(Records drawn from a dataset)
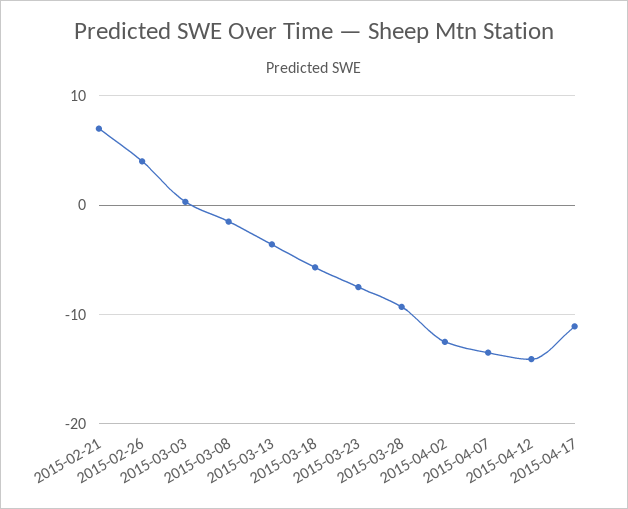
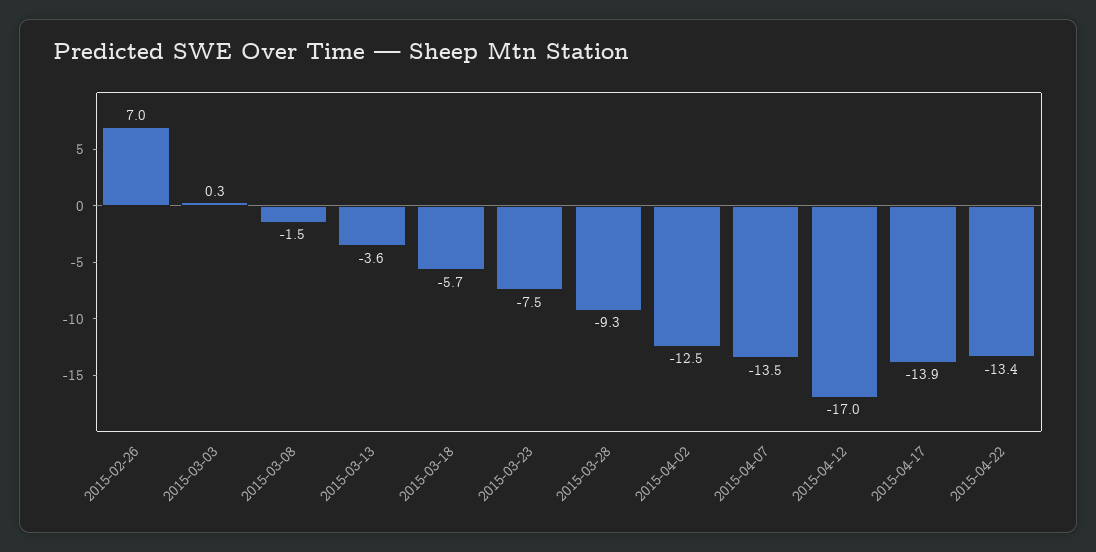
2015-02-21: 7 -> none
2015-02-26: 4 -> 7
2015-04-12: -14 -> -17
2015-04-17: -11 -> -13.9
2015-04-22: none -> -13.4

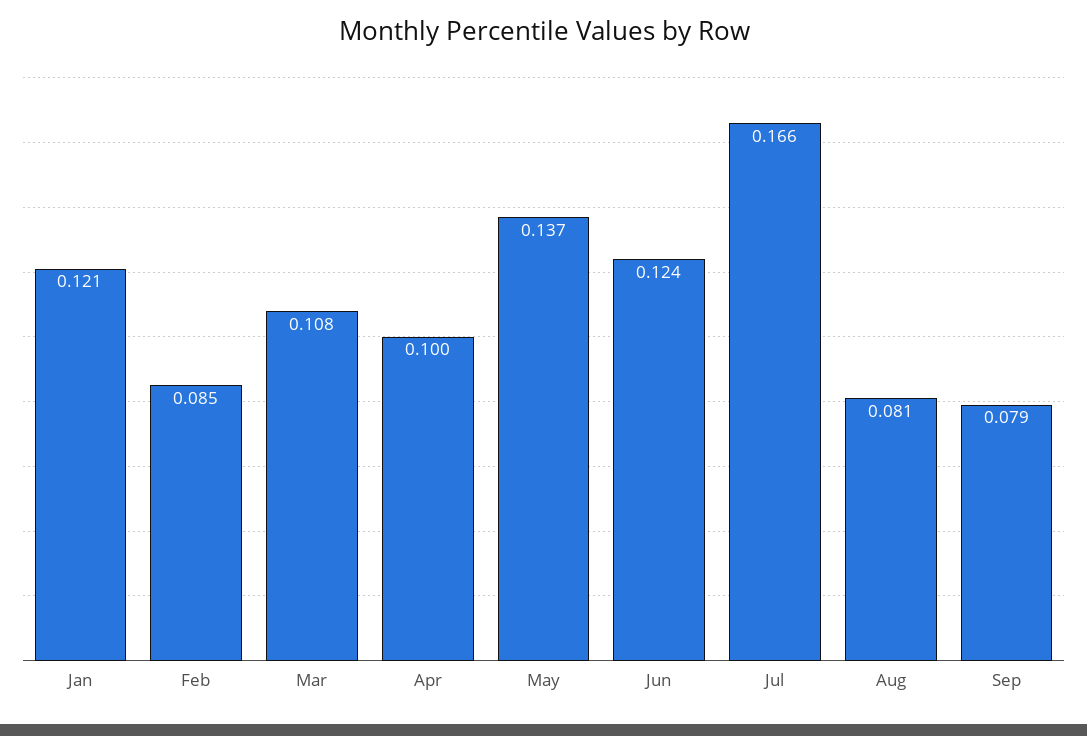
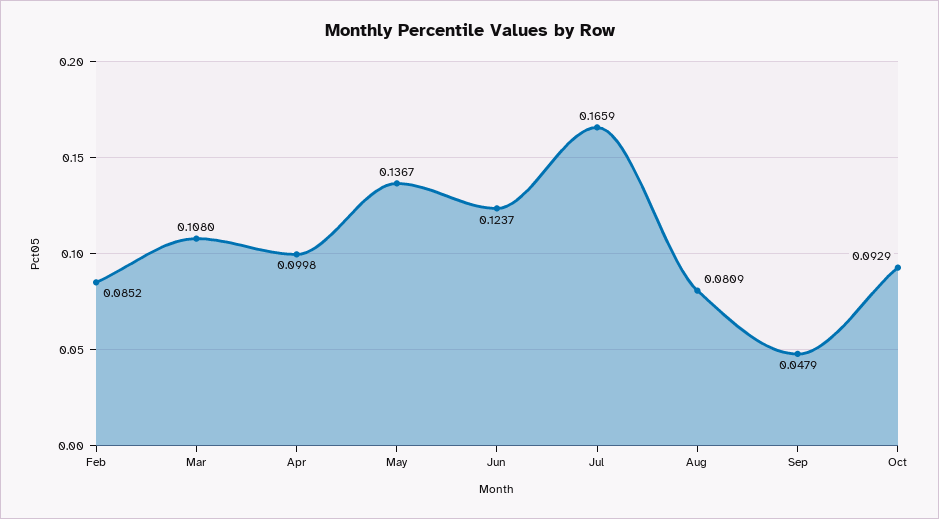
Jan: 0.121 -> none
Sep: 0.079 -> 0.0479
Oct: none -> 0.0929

ACTION ITEM:
Give back every record above word for word, dropping pictures.

SOLUTION TO THIS TASK:
2015-02-21: 7 -> none
2015-02-26: 4 -> 7
2015-04-12: -14 -> -17
2015-04-17: -11 -> -13.9
2015-04-22: none -> -13.4

Jan: 0.121 -> none
Sep: 0.079 -> 0.0479
Oct: none -> 0.0929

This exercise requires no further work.